Dans un mémoire rédigé par ses avocats et envoyé mercredi au juge fédéral new-yorkais Alvin Hellerstein, l’ancien homme fort de Caracas estime que le tribunal «n’est pas compétent» pour le poursuivre.
Aux termes d’un acte d’accusation le visant lui et plusieurs anciens collaborateurs, l’ex-chef d’État de 63 ans est poursuivi à New York pour quatre chefs, dont narcoterrorisme.
Enlevé à Caracas lors d’une spectaculaire opération militaire de l’armée américaine au début du mois de janvier, il est incarcéré depuis lors dans une prison fédérale de Brooklyn.
Lors de sa première apparition publique après sa capture, devant un tribunal de New York, il avait dénoncé avoir été «kidnappé» par les États-Unis», se considérant un «prisonnier de guerre».
«L’immunité complète des chefs d’État souverains constitue un principe fondamental du droit international coutumier et est fermement ancrée dans le droit fondé sur la jurisprudence», écrivent les avocats Barry Pollack et Anna Estevao.
Selon eux, le gouvernement américain fonde ses poursuites sur le fait qu’ils ont jugé Nicolas Maduro «illégitime» à la tête de son État.
«L’idée effrayante du gouvernement selon laquelle il pourrait priver de son immunité n’importe quel chef d’État en exercice par le seul fait de le qualifier, de manière unilatérale et politique, d’+illégitime+ est dépourvue de tout fondement», poursuivent les défenseurs de l’ex-président.
Dans une autre série de documents judiciaires, son épouse Cilia Flores, 69 ans, s’est jointe aux arguments de son époux, aux côté duquel elle avait été capturée en janvier.
Le juge Hellerstein a prévu de se prononcer sur cette requête lors d’une audience qui se tiendra le 17 novembre.
L’ancien président est réapparu fin août sur ses réseaux sociaux, où il a publié des photos inédites de lui en survêtement gris depuis sa prison new-yorkaise.
Interrogée par l’AFP, l’administration pénitentiaire américaine n’a pas expliqué comment ces images avaient pu sortir.
Lui est sa femme sont incarcérés sous un régime strict, sans accès aux journaux ou internet, mais avec la possibilité de parler au téléphone avec leur famille et leurs avocats.

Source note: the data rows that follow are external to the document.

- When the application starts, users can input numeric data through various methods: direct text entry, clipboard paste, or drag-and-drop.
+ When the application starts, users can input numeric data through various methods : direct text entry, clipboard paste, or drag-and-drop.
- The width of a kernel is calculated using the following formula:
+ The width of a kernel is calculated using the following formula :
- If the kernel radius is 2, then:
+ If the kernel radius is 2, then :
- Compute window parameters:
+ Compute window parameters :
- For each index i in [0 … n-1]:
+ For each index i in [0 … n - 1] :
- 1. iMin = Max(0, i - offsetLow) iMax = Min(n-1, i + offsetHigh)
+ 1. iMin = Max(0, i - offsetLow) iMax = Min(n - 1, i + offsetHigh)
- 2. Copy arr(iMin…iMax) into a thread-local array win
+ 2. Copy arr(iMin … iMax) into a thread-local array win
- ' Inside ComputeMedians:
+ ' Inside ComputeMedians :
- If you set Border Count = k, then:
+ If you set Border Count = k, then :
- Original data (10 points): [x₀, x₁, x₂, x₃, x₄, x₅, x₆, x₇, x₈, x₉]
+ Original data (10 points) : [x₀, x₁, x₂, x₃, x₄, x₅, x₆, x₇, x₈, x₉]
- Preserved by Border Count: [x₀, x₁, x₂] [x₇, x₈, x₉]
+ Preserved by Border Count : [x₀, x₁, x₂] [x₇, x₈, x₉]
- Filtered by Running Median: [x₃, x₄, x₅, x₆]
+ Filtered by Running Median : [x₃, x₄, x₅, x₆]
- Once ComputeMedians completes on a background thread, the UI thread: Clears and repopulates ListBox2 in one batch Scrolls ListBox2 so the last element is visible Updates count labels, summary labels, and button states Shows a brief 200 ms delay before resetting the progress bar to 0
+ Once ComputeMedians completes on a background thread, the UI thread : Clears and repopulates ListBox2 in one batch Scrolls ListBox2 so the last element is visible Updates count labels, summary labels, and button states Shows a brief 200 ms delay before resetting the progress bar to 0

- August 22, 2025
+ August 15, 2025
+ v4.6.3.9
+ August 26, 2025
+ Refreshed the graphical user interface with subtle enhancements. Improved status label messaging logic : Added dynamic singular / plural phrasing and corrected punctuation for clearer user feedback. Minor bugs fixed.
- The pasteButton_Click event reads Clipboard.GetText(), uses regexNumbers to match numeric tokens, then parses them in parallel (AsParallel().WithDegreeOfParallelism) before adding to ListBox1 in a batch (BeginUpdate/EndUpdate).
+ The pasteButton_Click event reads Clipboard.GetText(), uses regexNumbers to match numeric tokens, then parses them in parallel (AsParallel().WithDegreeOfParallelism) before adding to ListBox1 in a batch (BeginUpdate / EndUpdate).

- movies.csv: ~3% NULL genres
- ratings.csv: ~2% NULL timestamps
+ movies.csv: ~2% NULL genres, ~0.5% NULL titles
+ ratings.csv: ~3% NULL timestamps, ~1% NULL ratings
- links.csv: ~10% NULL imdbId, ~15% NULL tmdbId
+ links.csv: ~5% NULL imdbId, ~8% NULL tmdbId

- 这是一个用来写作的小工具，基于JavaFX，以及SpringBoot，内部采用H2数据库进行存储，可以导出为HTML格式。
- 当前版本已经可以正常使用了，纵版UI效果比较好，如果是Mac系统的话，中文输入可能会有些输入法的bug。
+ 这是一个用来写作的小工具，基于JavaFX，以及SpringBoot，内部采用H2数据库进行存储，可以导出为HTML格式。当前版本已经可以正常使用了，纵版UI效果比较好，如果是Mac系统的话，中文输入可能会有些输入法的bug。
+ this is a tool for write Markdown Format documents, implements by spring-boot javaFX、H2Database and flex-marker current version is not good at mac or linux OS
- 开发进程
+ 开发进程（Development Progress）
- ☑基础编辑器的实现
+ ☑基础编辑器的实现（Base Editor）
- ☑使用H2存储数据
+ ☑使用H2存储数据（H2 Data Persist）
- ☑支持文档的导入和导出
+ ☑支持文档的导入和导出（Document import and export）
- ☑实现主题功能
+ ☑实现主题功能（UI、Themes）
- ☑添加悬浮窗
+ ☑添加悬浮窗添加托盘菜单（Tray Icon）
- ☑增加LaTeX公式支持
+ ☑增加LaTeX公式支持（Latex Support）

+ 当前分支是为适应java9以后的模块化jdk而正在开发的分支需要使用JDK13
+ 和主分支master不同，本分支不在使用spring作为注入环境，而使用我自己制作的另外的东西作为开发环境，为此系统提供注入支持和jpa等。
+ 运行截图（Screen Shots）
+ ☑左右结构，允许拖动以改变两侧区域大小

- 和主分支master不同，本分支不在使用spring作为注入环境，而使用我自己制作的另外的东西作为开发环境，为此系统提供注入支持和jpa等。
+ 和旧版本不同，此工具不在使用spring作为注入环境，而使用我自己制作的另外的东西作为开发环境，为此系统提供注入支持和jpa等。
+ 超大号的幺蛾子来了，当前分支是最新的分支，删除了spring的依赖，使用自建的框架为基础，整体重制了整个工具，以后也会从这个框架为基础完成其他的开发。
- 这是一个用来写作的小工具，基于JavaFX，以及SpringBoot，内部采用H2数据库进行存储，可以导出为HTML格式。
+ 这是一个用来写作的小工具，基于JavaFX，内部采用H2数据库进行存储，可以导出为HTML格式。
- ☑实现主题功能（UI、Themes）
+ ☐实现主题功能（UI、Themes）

Leur procès pour trafic de drogue est prévu pour débuter le 1er juin 2027.
Depuis la capture de Nicolas Maduro par les États-Unis, la présidente par intérim Delcy Rodriguez a pris sa suite et gouverne sous la pression de Washington, qui affirme être aux commandes du pays pétrolier.
Le Venezuela a signé mercredi, sous les auspices du ministre américain de l’Énergie, des accords avec les compagnies pétrolières Chevron et Eni pour étendre leurs opérations dans le pays, ainsi qu’avec GE Vernova pour redresser l’industrie électrique.